I'm looking for the shortest way to get all of the most common elements of a list in Python, in the shortest way possible. Here's what I've tried, assuming the list is in a variable called l:
from statistics import*
mode(l)
This throws an error if there are multiple modes.
max(l,key=l.count)
This only returns 1 item, I need to get all the elements of greatest count.
from collections import*
Counter(l).most_common()
This returns a list of tuples of (element, count), sorted by count.
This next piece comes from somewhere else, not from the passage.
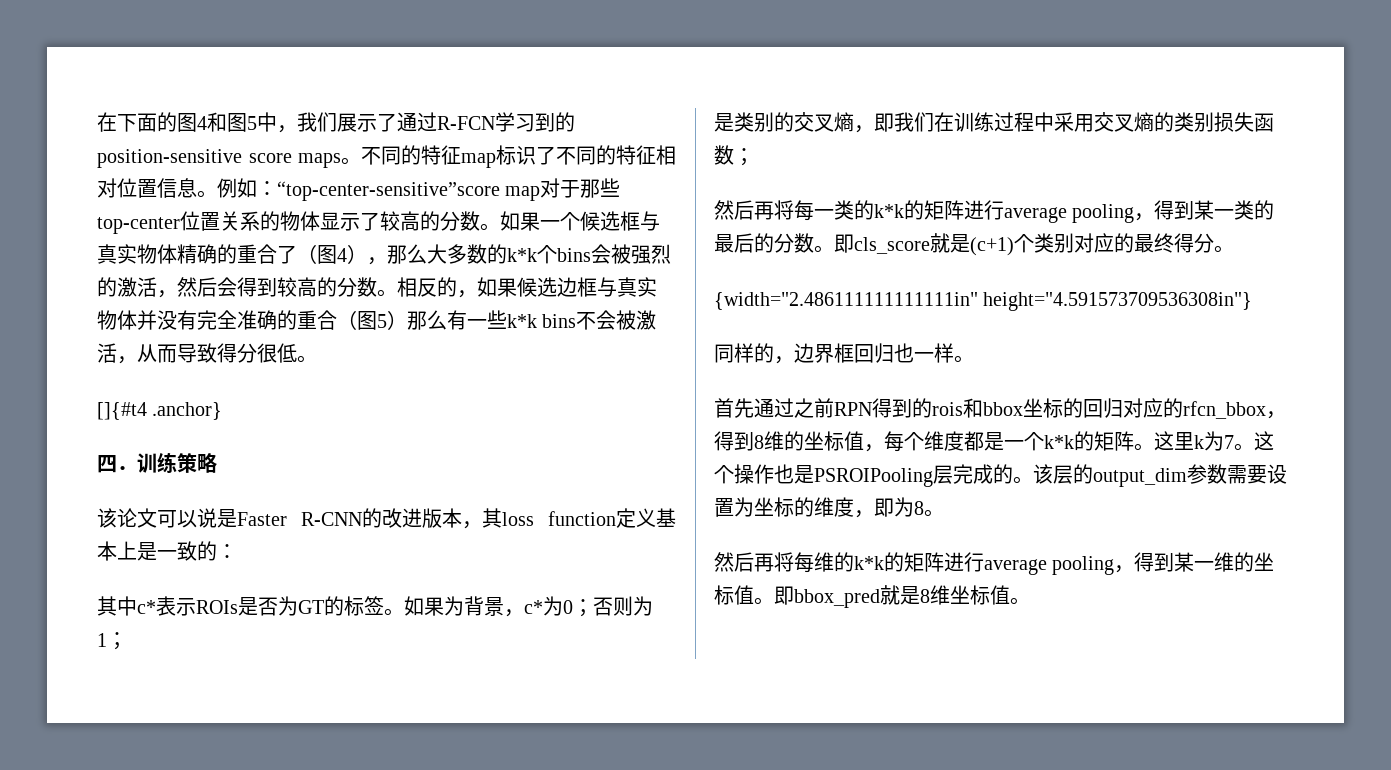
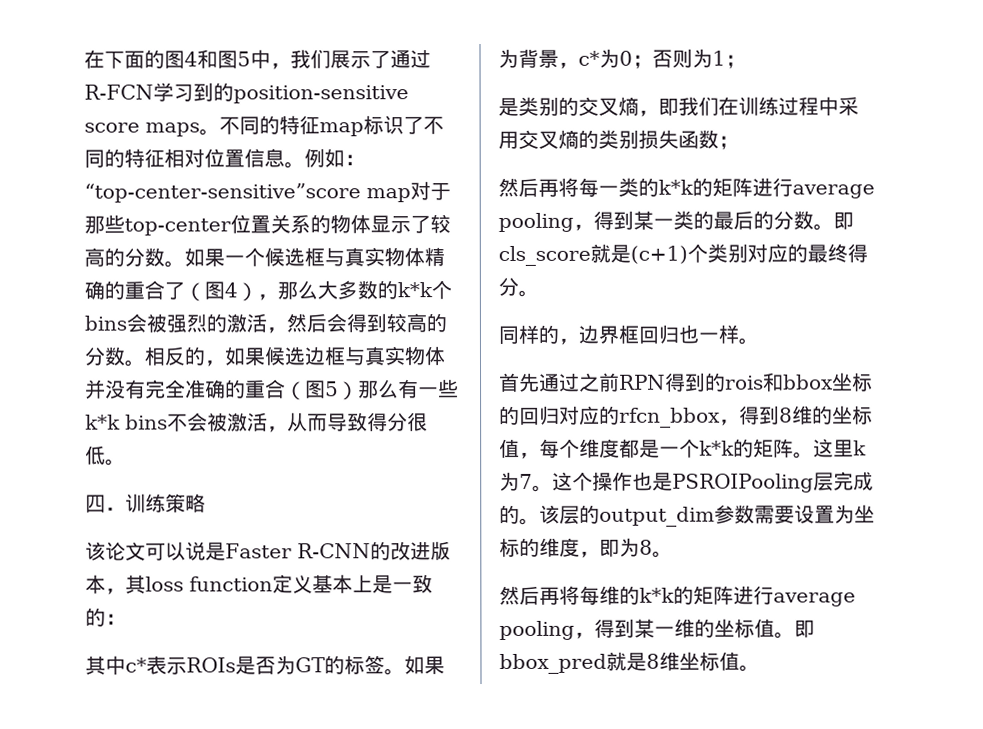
[97,402,223,420] // []{#t4 .anchor} -> (126, 462) none
[714,292,1253,311] // {width="2.486111111111111in" height="4.591573709536308in"} -> (539, 293) none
From this I could pull all the elements whose corresponding count is equal to the first, but I don't see a way to golf this much better than:
from collections import*
c=Counter(l).most_common()
[s for s,i in c if i==c[0][1]]
I am sure there is a shorter way!
Also, if it can be done without variable assignment or multiple uses of l, I can keep the rest of the code as a lambda expression to save more bytes.
Edit: Per @Uriel's suggestion, we can do:
{s for s in l if l.count(s)==l.count(max(l,key=l.count))}
And I can alias list.count for a few bytes:
c=l.count;{s for s in l if c(s)==c(max(l,key=c))}
@Uriel pointed out that we can get a couple more bytes with map:
c=l.count;{s for s in l if c(s)==max(map(c,l))}